▶ **YOUR OBJECTIVE**:
This exercise calls for a copy of every line in the listing below that carries the word "white".

------------------------------------------------

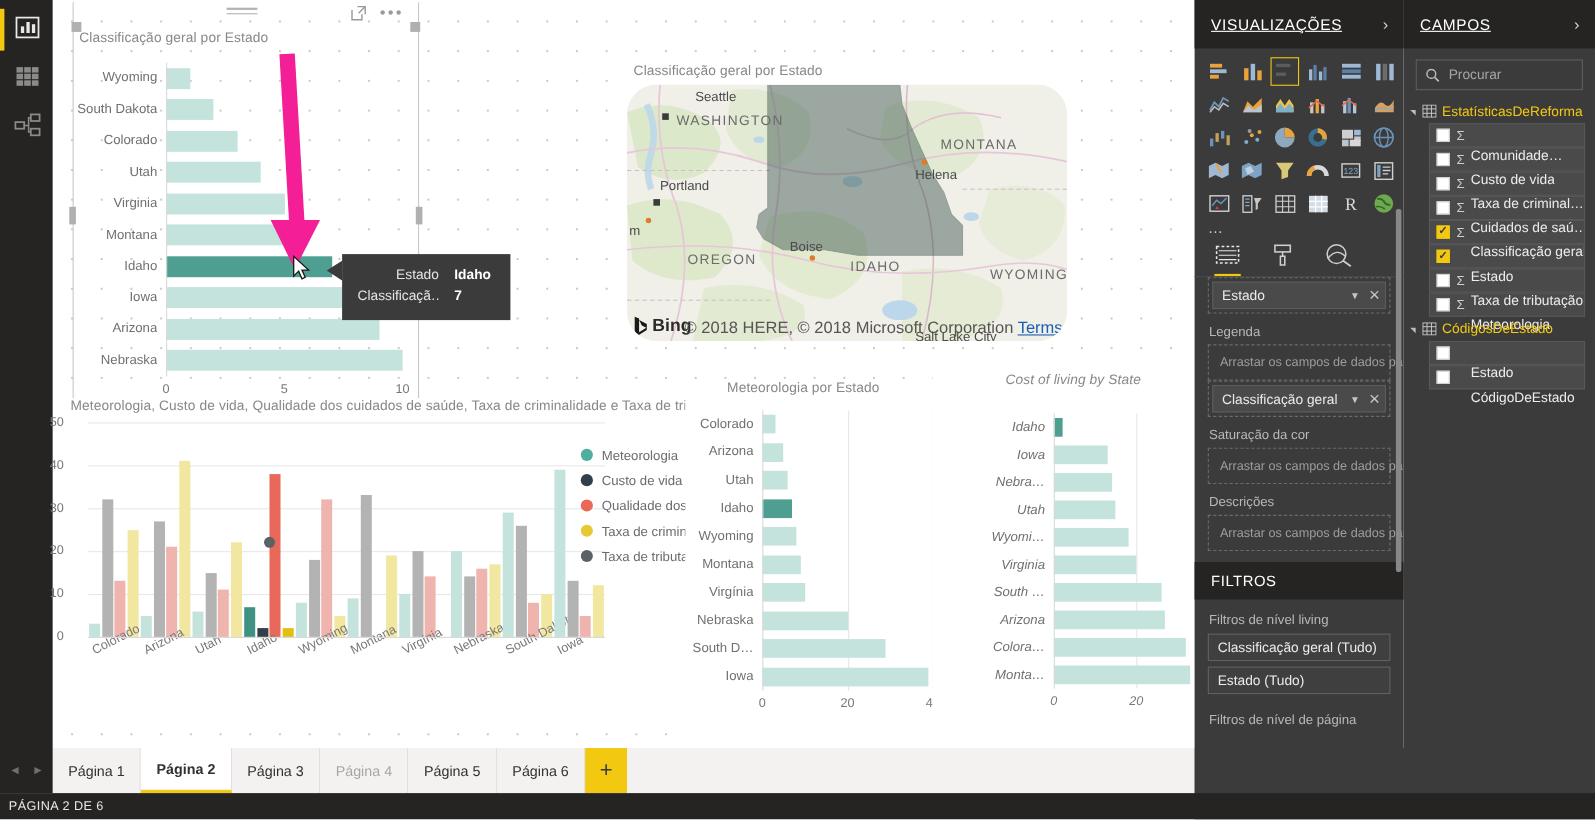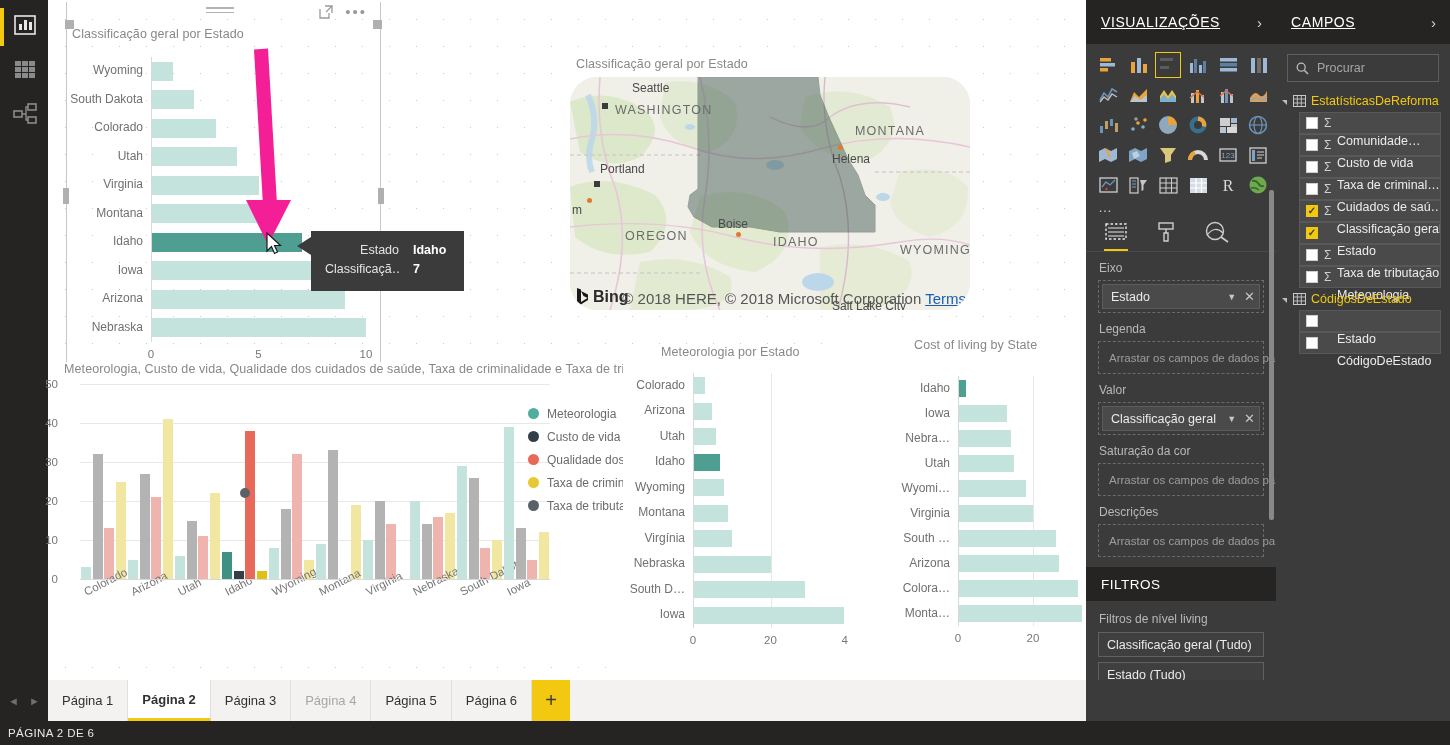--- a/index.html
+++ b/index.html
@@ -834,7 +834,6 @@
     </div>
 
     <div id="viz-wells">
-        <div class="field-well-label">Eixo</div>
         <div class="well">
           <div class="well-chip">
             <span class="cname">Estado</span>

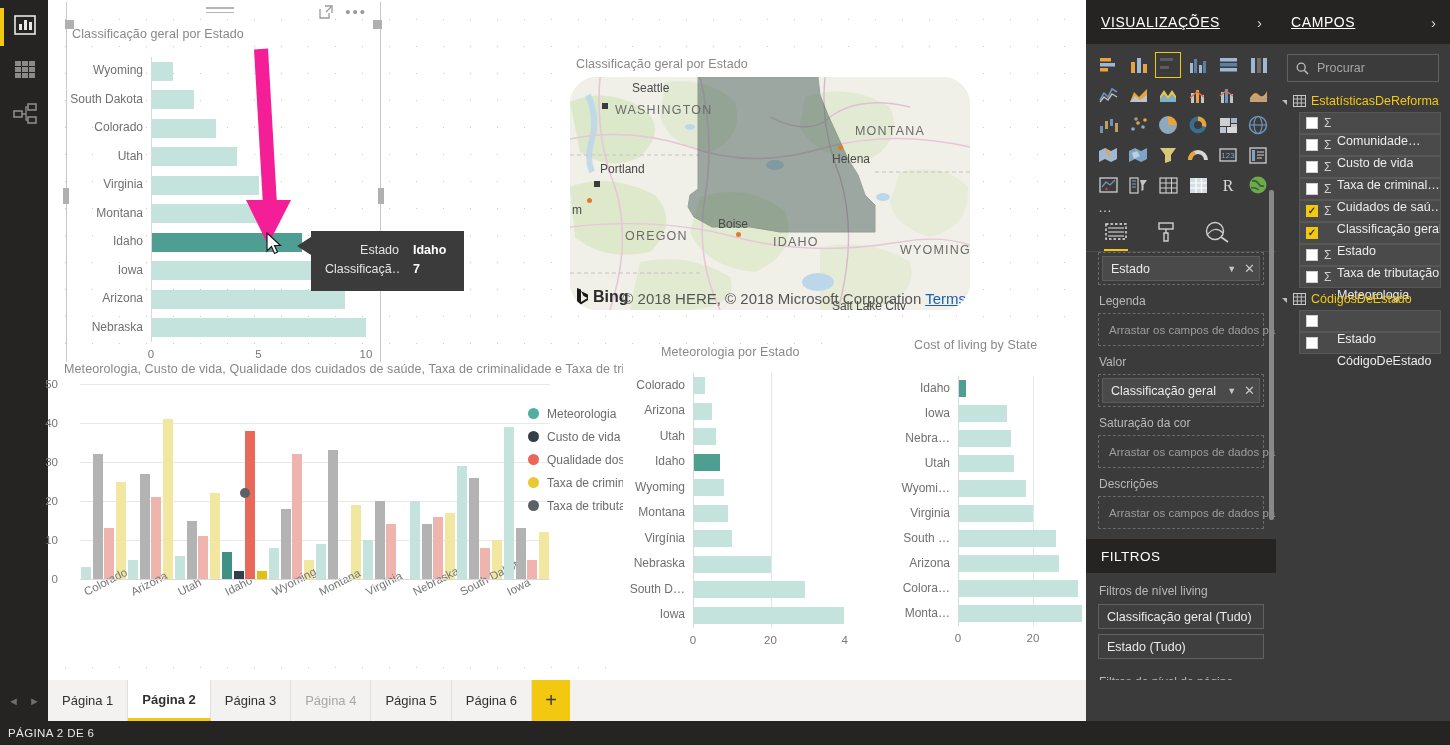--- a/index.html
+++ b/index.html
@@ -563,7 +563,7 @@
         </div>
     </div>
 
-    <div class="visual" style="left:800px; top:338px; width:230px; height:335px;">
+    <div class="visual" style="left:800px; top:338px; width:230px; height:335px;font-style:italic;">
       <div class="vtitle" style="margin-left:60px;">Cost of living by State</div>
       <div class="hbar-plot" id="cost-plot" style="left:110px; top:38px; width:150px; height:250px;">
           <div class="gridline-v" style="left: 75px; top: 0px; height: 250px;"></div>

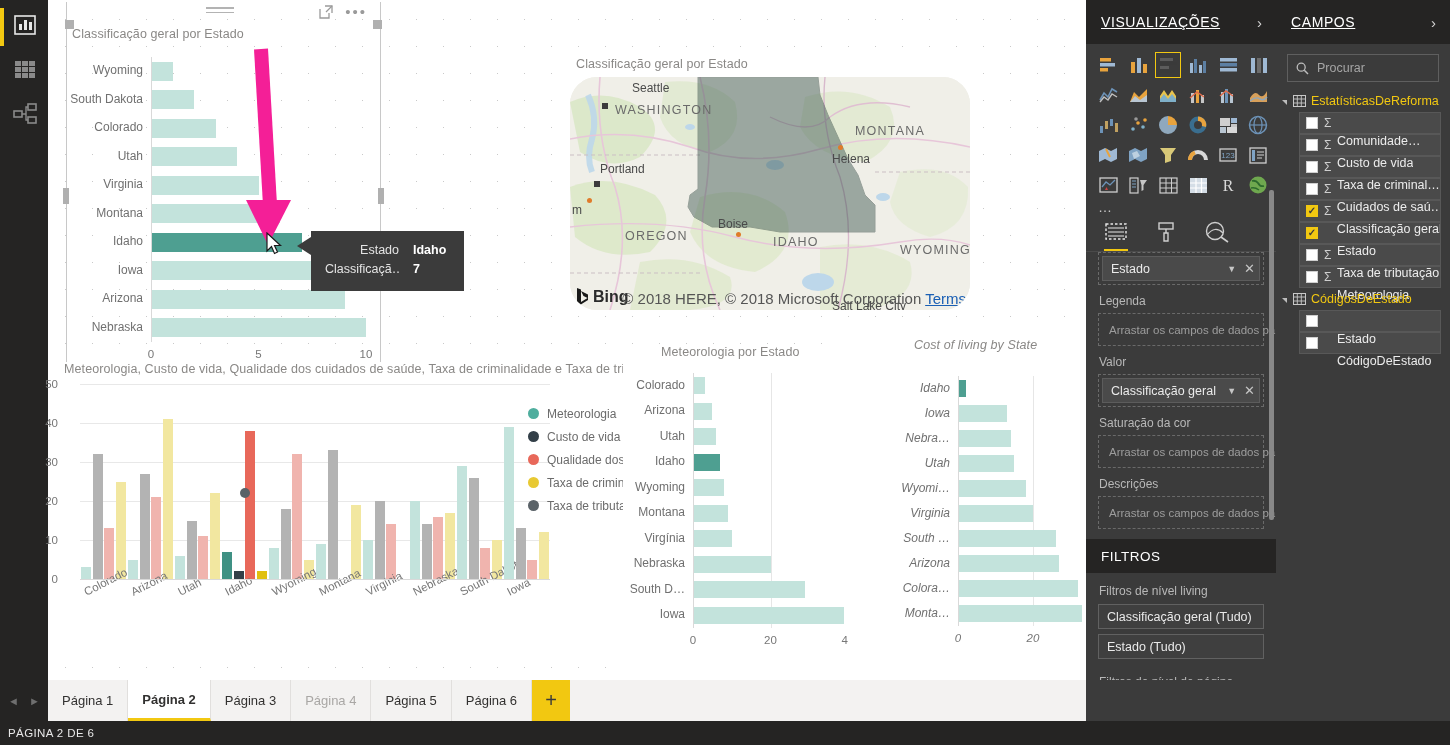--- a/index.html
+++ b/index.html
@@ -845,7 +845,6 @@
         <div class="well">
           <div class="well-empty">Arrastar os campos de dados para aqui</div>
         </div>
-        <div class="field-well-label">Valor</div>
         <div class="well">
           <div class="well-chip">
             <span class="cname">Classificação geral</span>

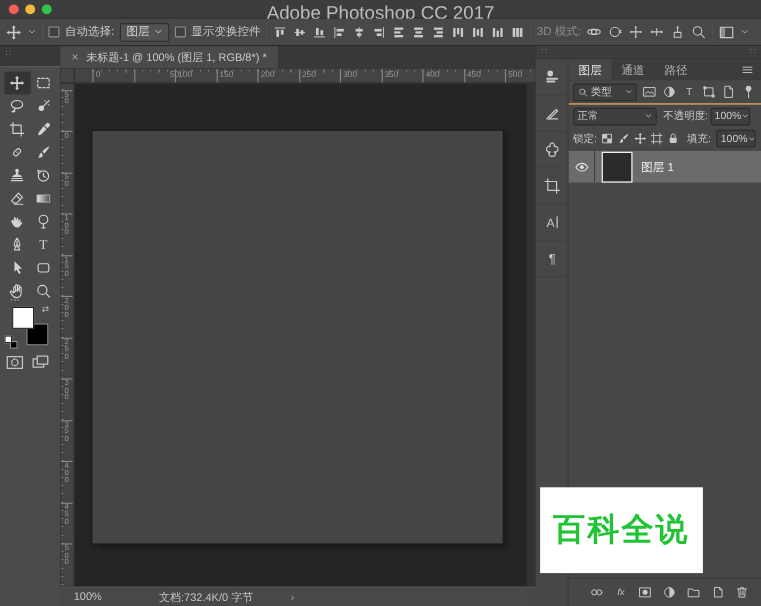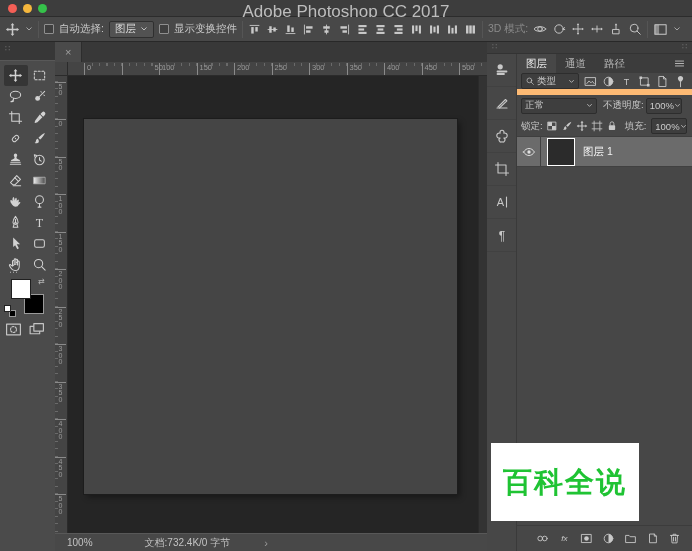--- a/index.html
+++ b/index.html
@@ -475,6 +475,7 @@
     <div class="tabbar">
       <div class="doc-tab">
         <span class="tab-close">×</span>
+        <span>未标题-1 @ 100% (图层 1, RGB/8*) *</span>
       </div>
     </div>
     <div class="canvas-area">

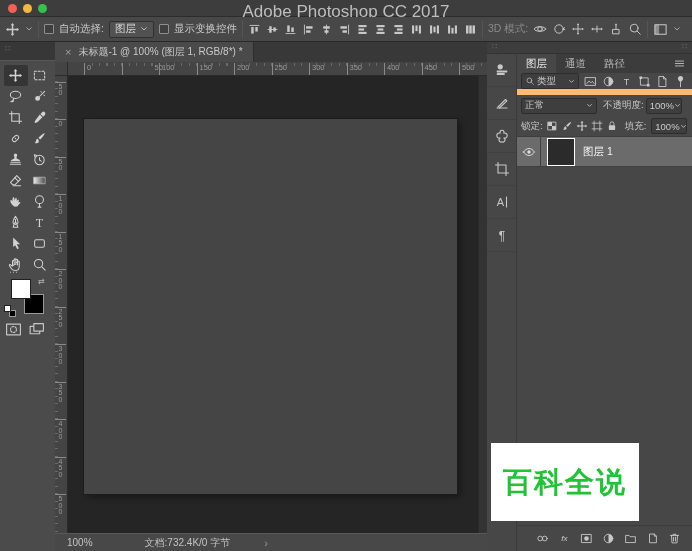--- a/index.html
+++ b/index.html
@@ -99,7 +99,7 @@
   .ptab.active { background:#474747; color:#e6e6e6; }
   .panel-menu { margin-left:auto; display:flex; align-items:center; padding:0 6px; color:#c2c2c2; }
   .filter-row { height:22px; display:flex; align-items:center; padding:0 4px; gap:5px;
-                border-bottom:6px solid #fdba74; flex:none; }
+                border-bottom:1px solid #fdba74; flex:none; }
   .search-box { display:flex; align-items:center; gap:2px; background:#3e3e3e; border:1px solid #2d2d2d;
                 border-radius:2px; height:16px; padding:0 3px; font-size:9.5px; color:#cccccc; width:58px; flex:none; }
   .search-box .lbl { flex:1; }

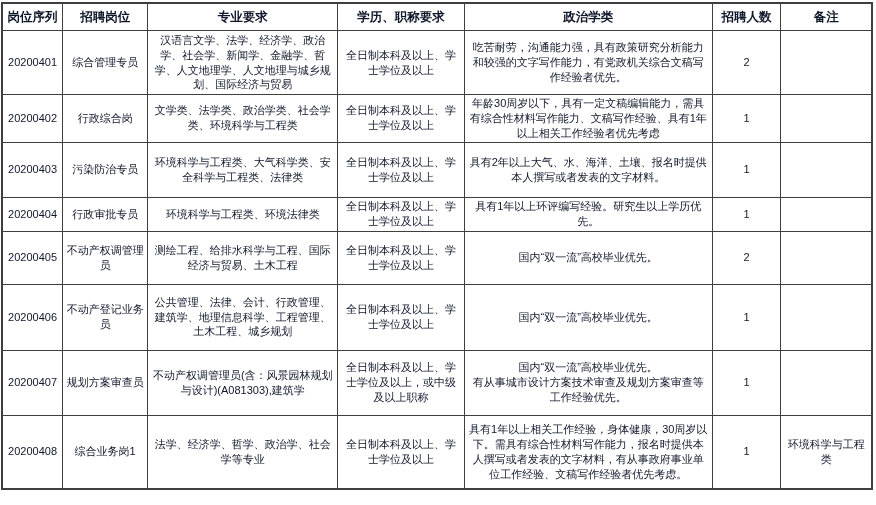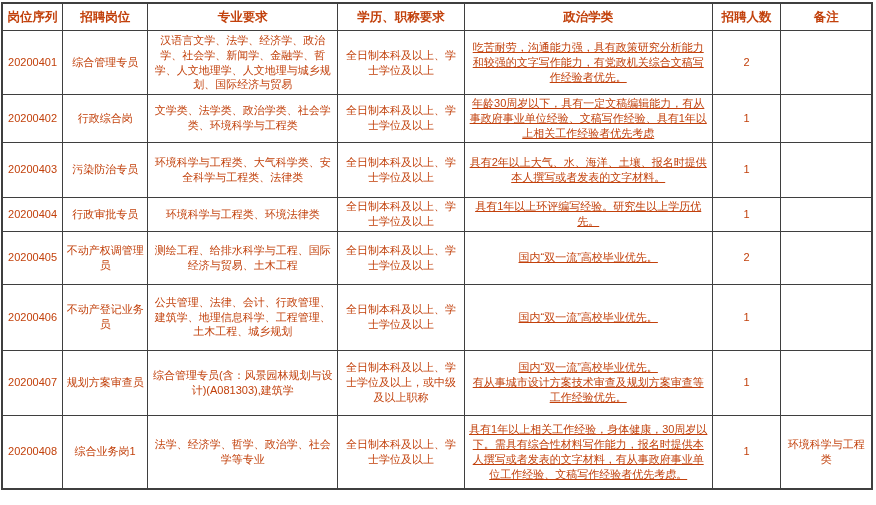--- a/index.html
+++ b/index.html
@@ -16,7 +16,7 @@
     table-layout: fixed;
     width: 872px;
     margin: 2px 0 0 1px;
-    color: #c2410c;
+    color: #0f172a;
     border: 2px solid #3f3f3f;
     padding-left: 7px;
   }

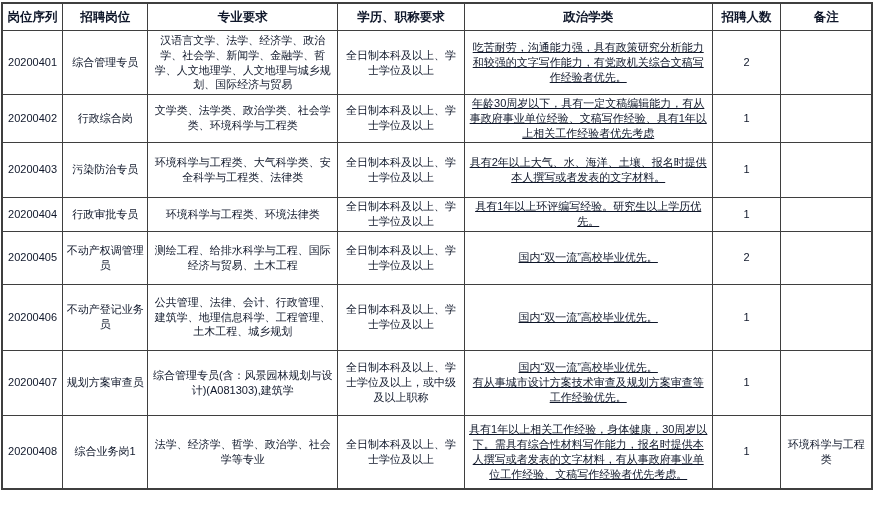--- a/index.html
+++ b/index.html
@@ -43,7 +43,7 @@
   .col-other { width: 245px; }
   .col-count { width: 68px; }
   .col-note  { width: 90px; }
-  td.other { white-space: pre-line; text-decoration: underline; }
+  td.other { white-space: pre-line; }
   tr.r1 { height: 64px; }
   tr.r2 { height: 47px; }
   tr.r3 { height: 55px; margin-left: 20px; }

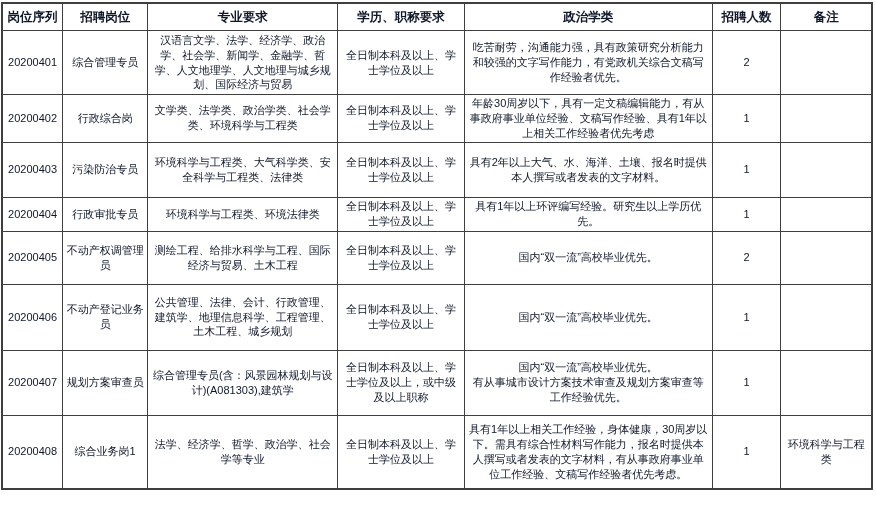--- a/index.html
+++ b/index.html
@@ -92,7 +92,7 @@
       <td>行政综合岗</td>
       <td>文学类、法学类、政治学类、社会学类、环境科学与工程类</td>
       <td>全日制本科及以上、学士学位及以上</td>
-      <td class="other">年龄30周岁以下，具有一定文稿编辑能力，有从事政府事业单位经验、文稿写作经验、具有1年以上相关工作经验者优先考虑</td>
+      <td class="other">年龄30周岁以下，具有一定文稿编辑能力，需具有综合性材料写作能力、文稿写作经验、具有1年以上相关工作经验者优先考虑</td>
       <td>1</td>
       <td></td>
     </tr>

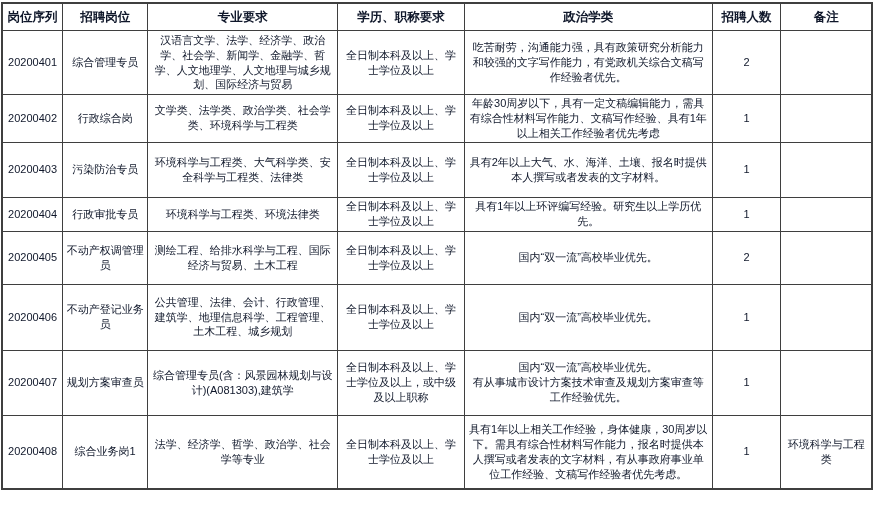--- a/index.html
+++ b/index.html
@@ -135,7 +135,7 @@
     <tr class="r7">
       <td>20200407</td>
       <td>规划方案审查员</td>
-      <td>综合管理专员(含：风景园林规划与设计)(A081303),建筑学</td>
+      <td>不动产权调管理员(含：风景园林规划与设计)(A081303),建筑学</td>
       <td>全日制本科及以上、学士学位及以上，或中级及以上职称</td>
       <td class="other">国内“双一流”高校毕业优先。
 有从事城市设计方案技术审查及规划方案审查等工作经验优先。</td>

------------------------------------------------

▶ **TASK RESPONSE**:
-  td.other { white-space: pre-line; text-decoration: underline; }
+  td.other { white-space: pre-line; }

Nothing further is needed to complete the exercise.